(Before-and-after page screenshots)
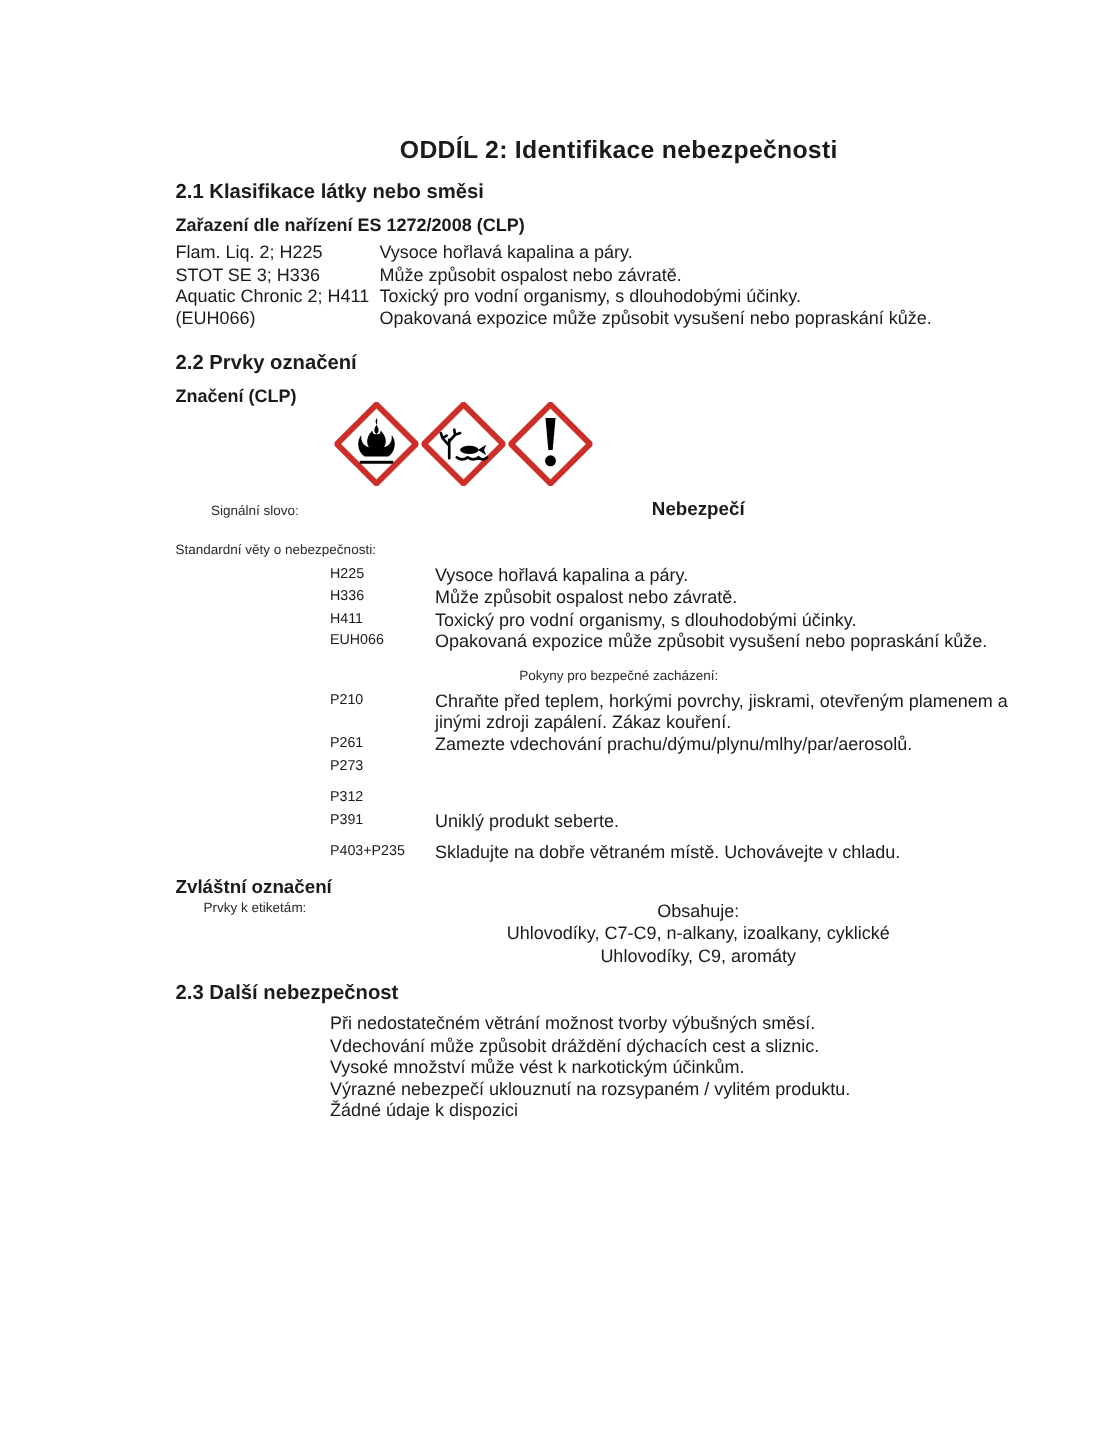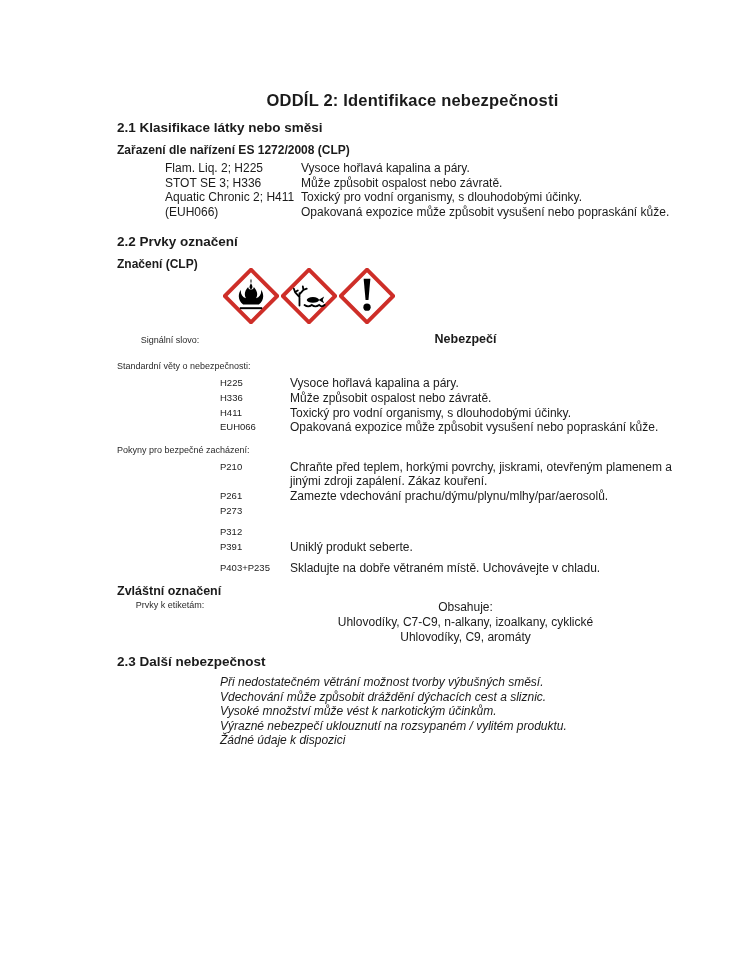--- a/index.html
+++ b/index.html
@@ -20,7 +20,7 @@
   h3.sub.special{font-size:12.5px;margin-top:9px;}
   .tbl{margin-top:4px;}
   .row{display:grid;line-height:14.6px;font-size:12px;}
-  .cls .row{grid-template-columns:136px 1fr;margin-left:48px;}
+  .cls .row{grid-template-columns:136px 1fr;}
   .stmt .row{grid-template-columns:70px 1fr;margin-left:103px;}
   .stmt .code{font-size:9.5px;line-height:14.6px;}
   .row.gap{margin-top:7px;}

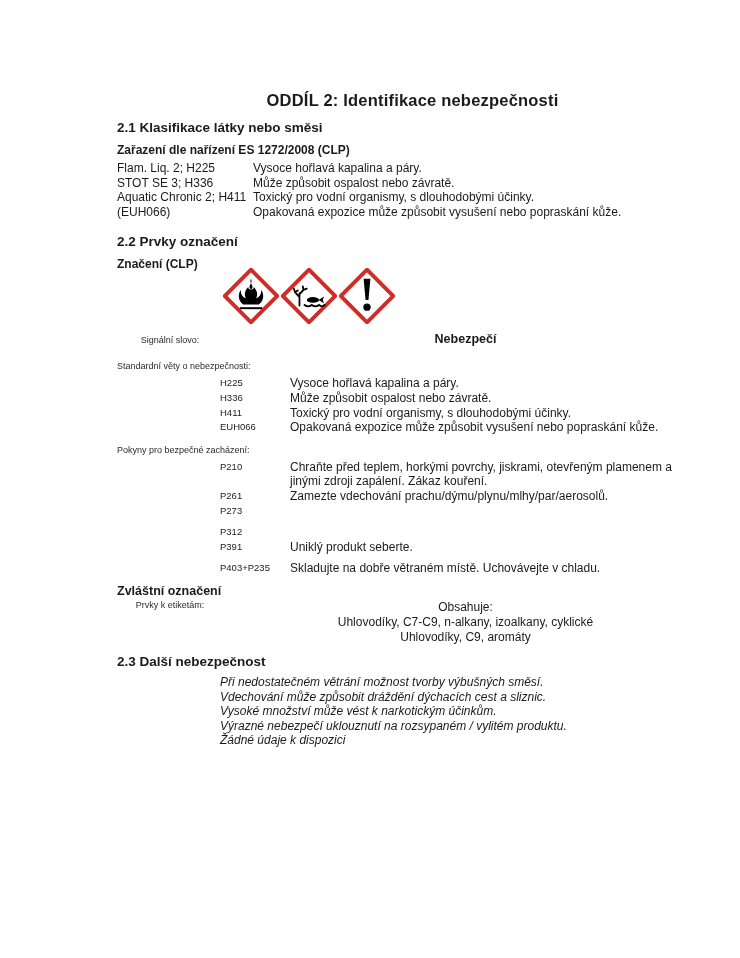--- a/index.html
+++ b/index.html
@@ -27,7 +27,7 @@
   .pre{white-space:pre-line;}
   .small-label{font-size:9px;color:#2a2a2a;line-height:11px;}
   .label-block{margin-top:15px;}
-  .label-block.tight{margin-top:10px;}
+  .label-block.tight{margin-top:10px;text-align:center;}
   .picto-row{display:flex;gap:2px;margin:-3px 0 0 106px;}
   .picto{width:56px;height:56px;}
   .diamond{fill:#ffffff;stroke-width:7;}

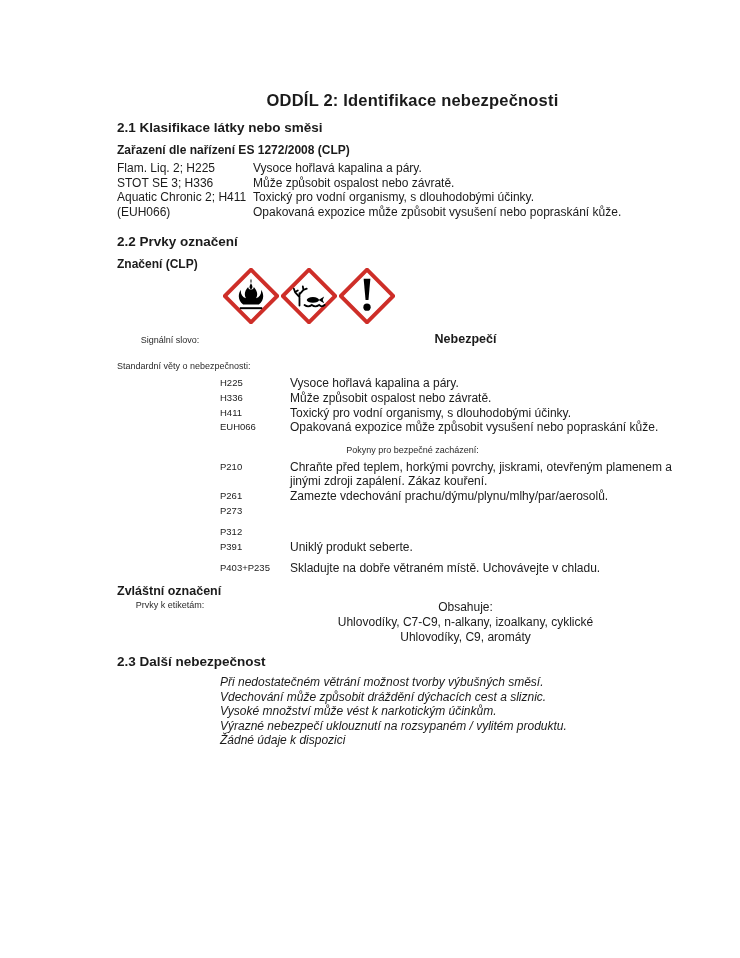--- a/index.html
+++ b/index.html
@@ -38,7 +38,7 @@
   .kv.top{align-items:start;margin-top:2px;}
   .signal-word{font-size:12.5px;font-weight:bold;line-height:14px;}
   .val{font-size:12px;line-height:15px;}
-  .indent{margin-left:103px;font-size:12px;line-height:14.6px;font-style:italic;}
+  .indent{margin-left:103px;font-size:12px;line-height:14.6px;}
   .indent.first{margin-top:5px;}
   .pbt-label{margin-top:5px;}
 </style>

Your instructions = Wherever a line above contains the string "display", copy that line.

Result below =
   .row{display:grid;line-height:14.6px;font-size:12px;}
   .picto-row{display:flex;gap:2px;margin:-3px 0 0 106px;}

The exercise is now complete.